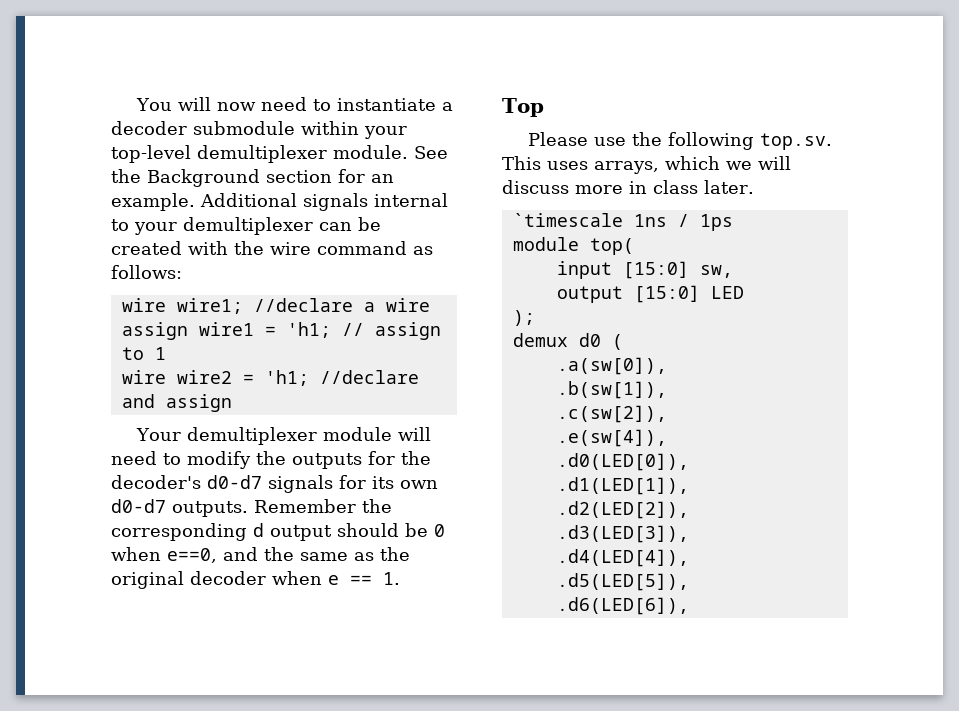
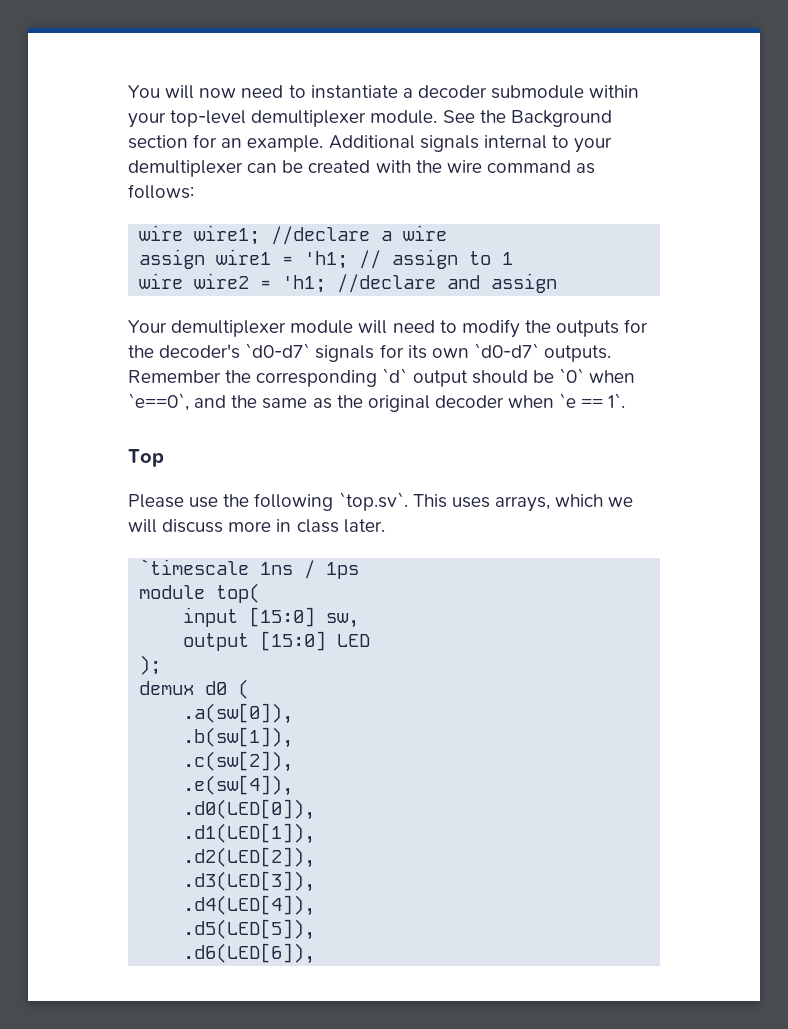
[207,475,262,489] d0-d7 -> [245,343,311,358] `d0-d7`
[111,499,166,513] d0-d7 -> [473,343,539,358] `d0-d7`
[253,523,264,537] d -> [382,368,408,383] `d`
[434,524,445,537] [111,547,217,563] 0 when e==0, -> [558,368,636,383] [128,393,189,411] `0` when `e==0`,
[328,572,400,585] e == 1. -> [559,393,626,408] `e == 1`.
[759,133,832,150] top.sv. -> [338,492,408,511] `top.sv`.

[WHAT TO DO] A word-for-word copy of the listing is the goal; keep every picture out of it.

[REPLY]
[207,475,262,489] d0-d7 -> [245,343,311,358] `d0-d7`
[111,499,166,513] d0-d7 -> [473,343,539,358] `d0-d7`
[253,523,264,537] d -> [382,368,408,383] `d`
[434,524,445,537] [111,547,217,563] 0 when e==0, -> [558,368,636,383] [128,393,189,411] `0` when `e==0`,
[328,572,400,585] e == 1. -> [559,393,626,408] `e == 1`.
[759,133,832,150] top.sv. -> [338,492,408,511] `top.sv`.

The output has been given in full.